The Feb. 6 article on Klaus Goldschlag *49 was a reminder of how thankful we are for the lifelong friends we made in Princeton. After 68 years of marriage, our life is still filled with those memories.

Harley, my husband, was a student in architecture, and I was secretary of the philosophy department for five of the six years we lived in the Harrison Street project. Among our friends was Klaus, who with others from the Graduate College loved to come to our house for a home-cooked meal, a game of bridge, and a break from an all-male environment.

We continued our friendship with Klaus when he returned to Canada to join the Department of External Affairs. In the following years, we visited Klaus and his lovely wife, Shan, in Ottawa, Toronto, and in both Italy and Germany, where he served as Canadian ambassador.

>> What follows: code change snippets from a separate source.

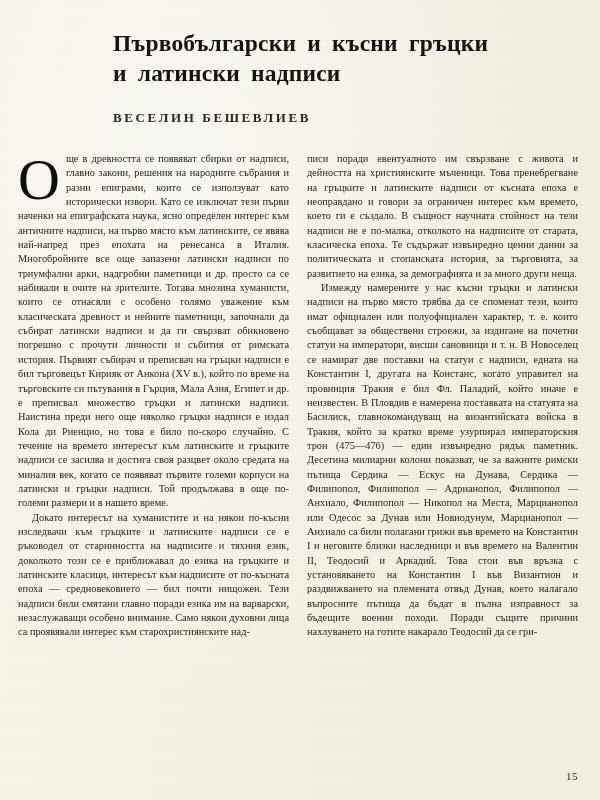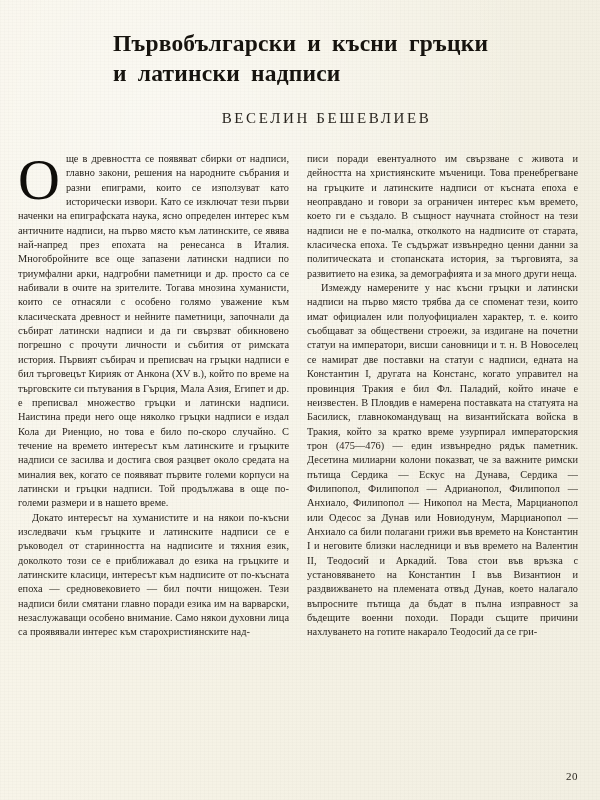--- a/index.html
+++ b/index.html
@@ -41,12 +41,11 @@
 
   .author {
     margin: 22px 0 0 0;
-    font-size: 15px;
-    font-weight: normal;
+    font-size: 13px;
+    font-weight: bold;
     letter-spacing: 2.6px;
     color: #2a2620;
     text-transform: uppercase;
-    text-align: center;
   }
 
   .columns {

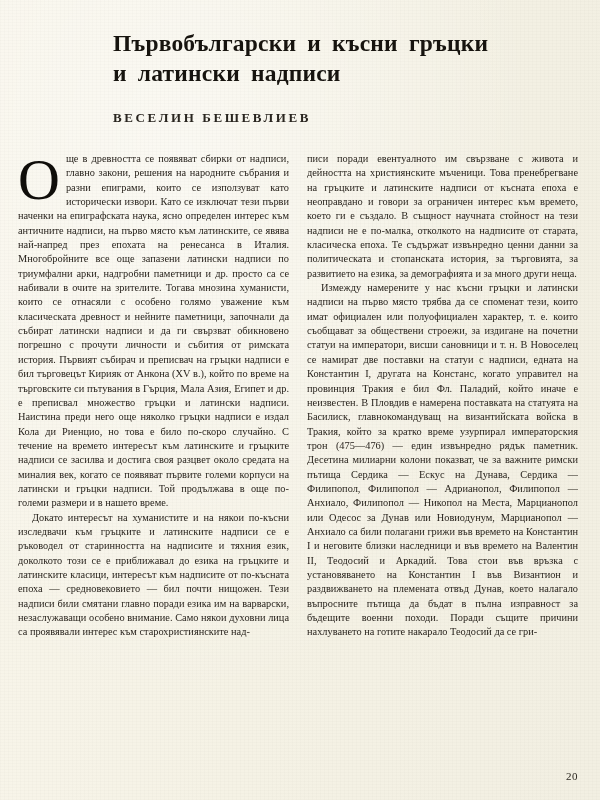--- a/index.html
+++ b/index.html
@@ -136,7 +136,7 @@
 
   </div>
 
-  <div class="folio">20</div>
+  <div class="folio">15</div>
 
   <div class="grain"></div>
 </div>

In Germany, he suffered the medical mishap that left him paralyzed and without speech. After their return to Canada, he and Shan visited us in Wilmington, Del., and the four of us drove to Williamsburg. En route we visited some of his colleagues in Washington, including Ambassador Allan Gotlieb, and others from Klaus’ time as ambassador to Turkey. It was painful to observe Klaus’ frustration at his inability to communicate, but also heartwarming to observe the admiration and love expressed by his fellow diplomats. 

We visited him only once after Shan’s death, but we kept in touch. Knowing this brilliant, lovely man was a rare privilege.